Task
Search the records for the string "vzniklé", and show each line where it appears.

Supplied information

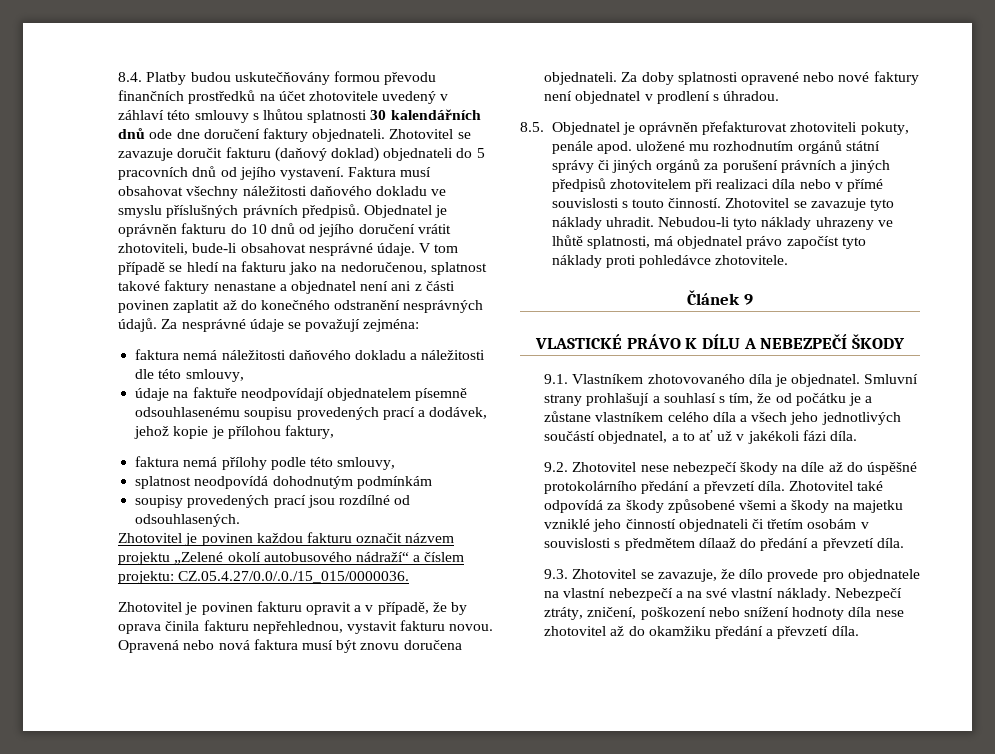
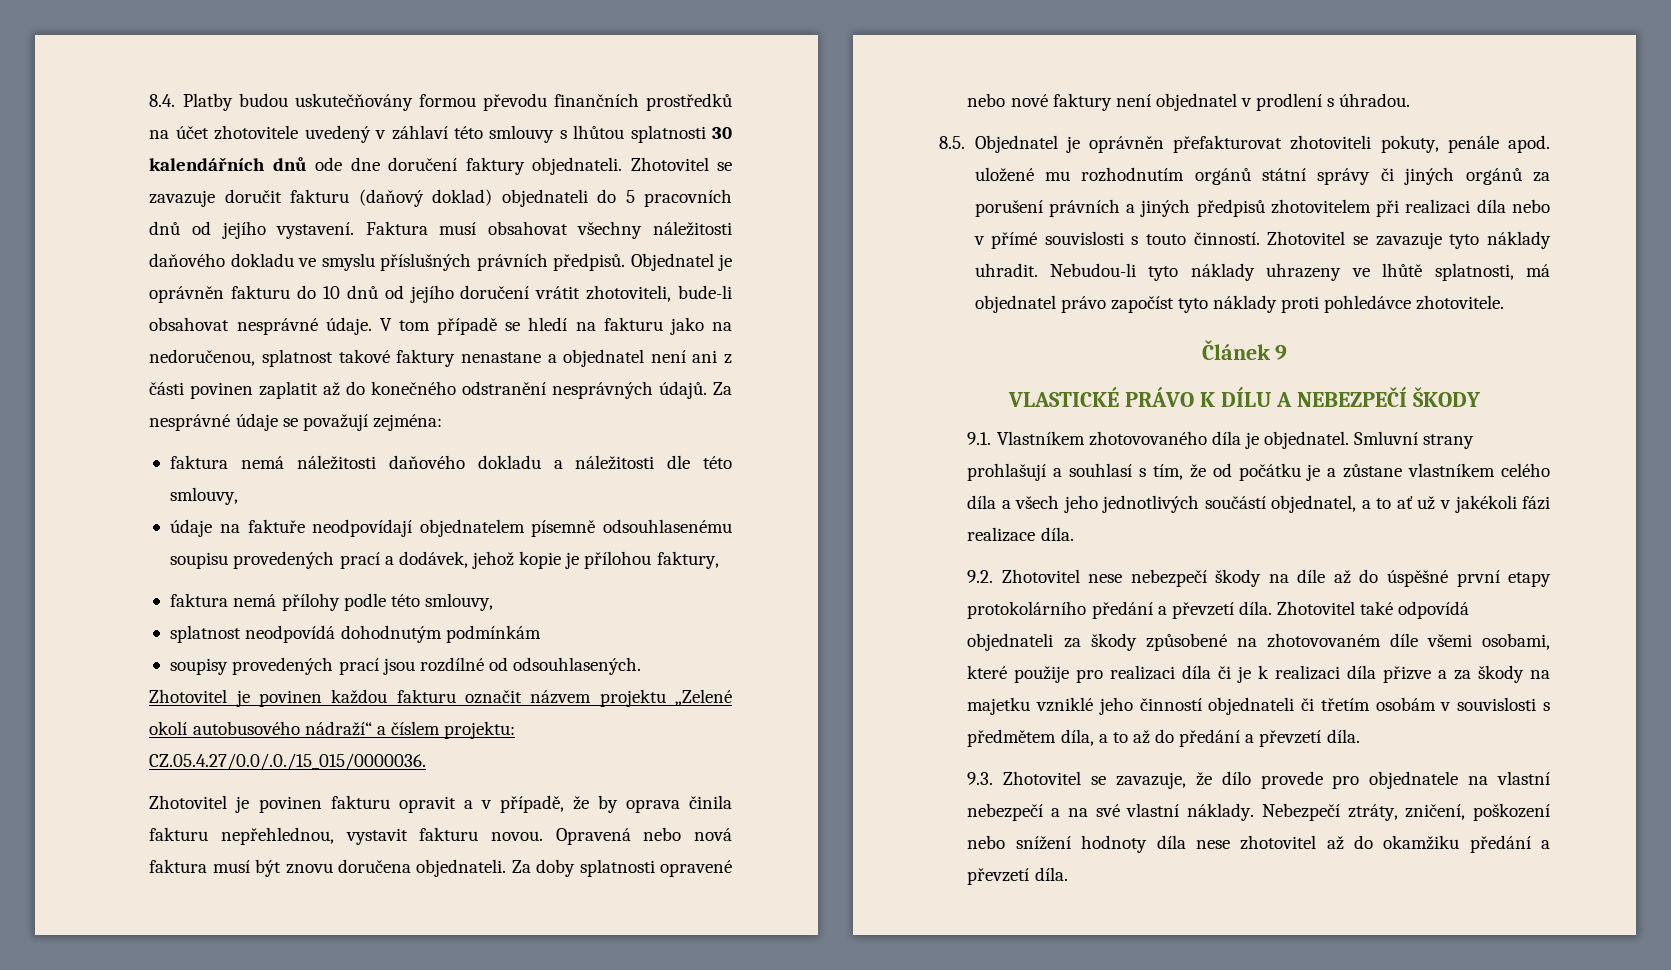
- Smluvní strany prohlašují a souhlasí s tím, že od počátku je a zůstane vlastníkem celého díla a všech jeho jednotlivých součástí objednatel, a to ať už v jakékoli fázi díla.
+ Smluvní strany prohlašují a souhlasí s tím, že od počátku je a zůstane vlastníkem celého díla a všech jeho jednotlivých součástí objednatel, a to ať už v jakékoli fázi realizace díla.
- 9.2. Zhotovitel nese nebezpečí škody na díle až do úspěšné protokolárního předání a převzetí díla.
+ 9.2. Zhotovitel nese nebezpečí škody na díle až do úspěšné první etapy protokolárního předání a převzetí díla.
- Zhotovitel také odpovídá za škody způsobené všemi a škody na majetku vzniklé jeho činností objednateli či třetím osobám v souvislosti s předmětem dílaaž do předání a převzetí díla.
+ Zhotovitel také odpovídá objednateli za škody způsobené na zhotovovaném díle všemi osobami, které použije pro realizaci díla či je k realizaci díla přizve a za škody na majetku vzniklé jeho činností objednateli či třetím osobám v souvislosti s předmětem díla, a to až do předání a převzetí díla.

Exercise response
- Zhotovitel také odpovídá za škody způsobené všemi a škody na majetku vzniklé jeho činností objednateli či třetím osobám v souvislosti s předmětem dílaaž do předání a převzetí díla.
+ Zhotovitel také odpovídá objednateli za škody způsobené na zhotovovaném díle všemi osobami, které použije pro realizaci díla či je k realizaci díla přizve a za škody na majetku vzniklé jeho činností objednateli či třetím osobám v souvislosti s předmětem díla, a to až do předání a převzetí díla.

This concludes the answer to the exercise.